AI is taking our jobs

Maybe. Maybe not. Sessions on technology revealed an industry that’s optimistic about AI but still figuring things out – the scale of its future impact still somewhat ambiguous.

David Peters, director at Jeeran UK, described AI as an “infinite-information sidekick” that can unlock time for strategic thinking. His company’s UK operation, he said, is lean enough that it could potentially be built entirely around AI – freeing up time for deeper thinking and more valuable work.

At Gensler, residential practice leader John Badman said the firm’s focus is on using AI to “enhance and supercharge” design talent, not replace it. Gensler has built a proprietary AI imaging tool which uses AI to enhance initial sketches and ideas, feeding information and descriptive words into the system to generate a large volume of visual options rapidly that the design team can then review and discard. This application, he said, speeds up visual communication with clients and local authorities, ultimately informing the creation of physical spaces.

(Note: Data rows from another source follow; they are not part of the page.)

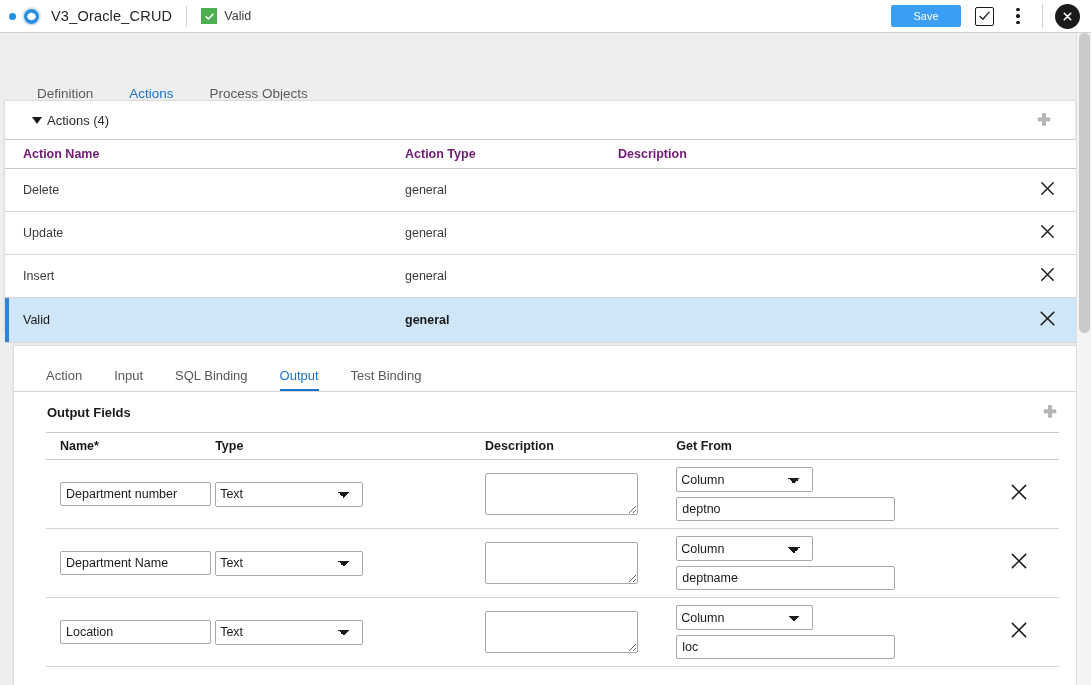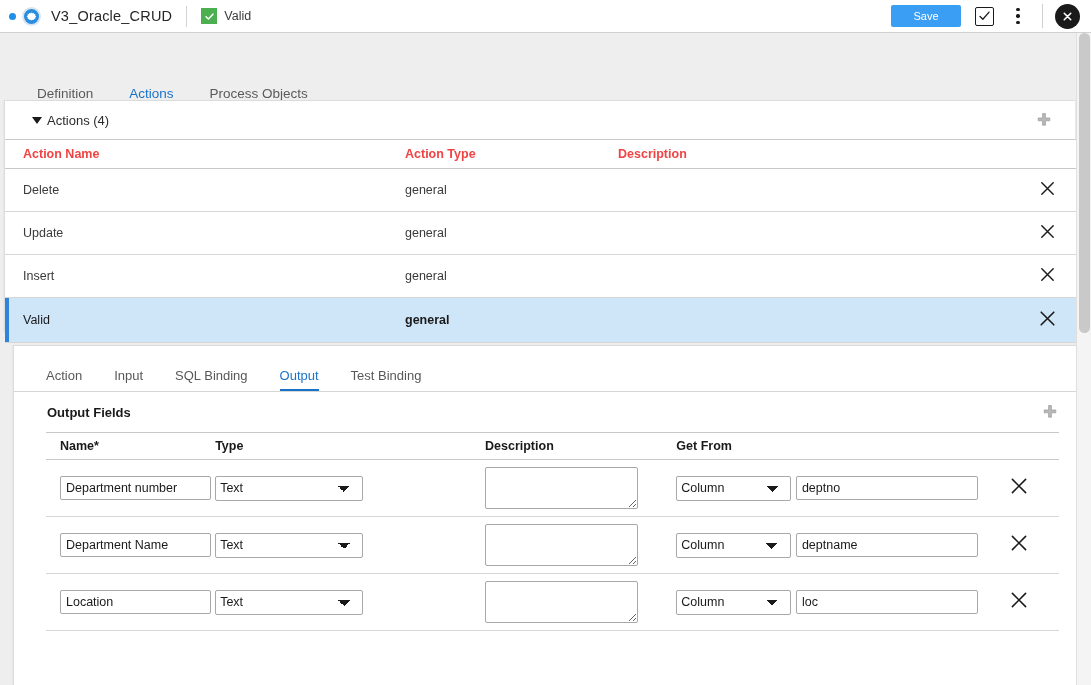--- a/index.html
+++ b/index.html
@@ -129,7 +129,7 @@
 
   table.grid { width: 100%; border-collapse: collapse; table-layout: fixed; }
   table.grid th {
-    font-size: 12.5px; color: #ef4444; font-weight: bold;
+    font-size: 12.5px; color: #701a75; font-weight: bold;
     text-align: left; padding: 7px 0 7px 0;
     border-top: 1px solid #c8c8c8; border-bottom: 1px solid #c8c8c8;
     background: #ffffff;

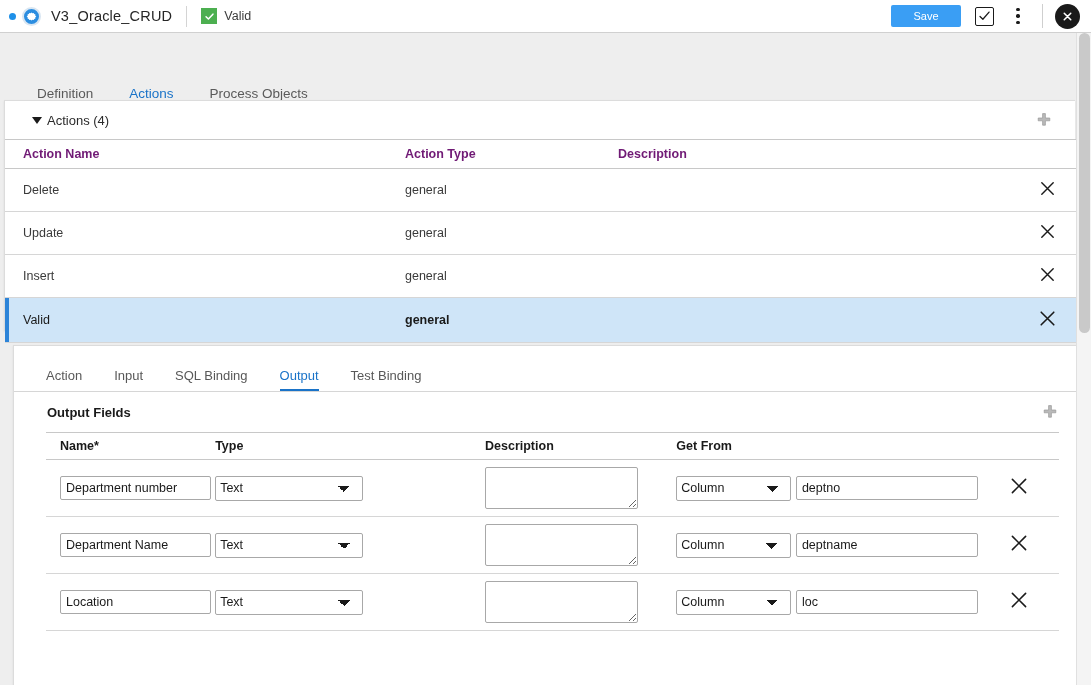--- a/index.html
+++ b/index.html
@@ -229,7 +229,7 @@
     padding: 3px 5px; background: #fff; outline: none;
     resize: both; display: block;
   }
-  .from-stack { display: flex; flex-direction: row; gap: 5px; }
+  .from-stack { display: flex; flex-direction: column; gap: 5px; }
   select.sel-from { width: 137px; }
   input.txt-from { width: 219px; }
   .x-big { cursor: pointer; display: inline-block; }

Like Peters, Sarah Allaoui, senior associate at Hoare Lea, a Tetra Tech company, urged everyone not to shy away from the fact that AI will replace many roles – the key lies in automating low-value work to focus on high-value outputs. In geospatial work, for example, “location unlocks intent, but AI unlocks scale”, she said.

Survival of the fittest

The real estate sector is clearly facing multiple, converging existential threats. People are asking the right questions, and many companies are doing exciting things. But the truth is: if you don’t already know that ESG needs to go beyond box-ticking, that a great occupier experience delivers real value, and that AI has massive potential to support – not just replace – human work, then you’re already well behind.

What UKREiiF made clear is that the only way to turn these threats into opportunities is through real, meaningful action.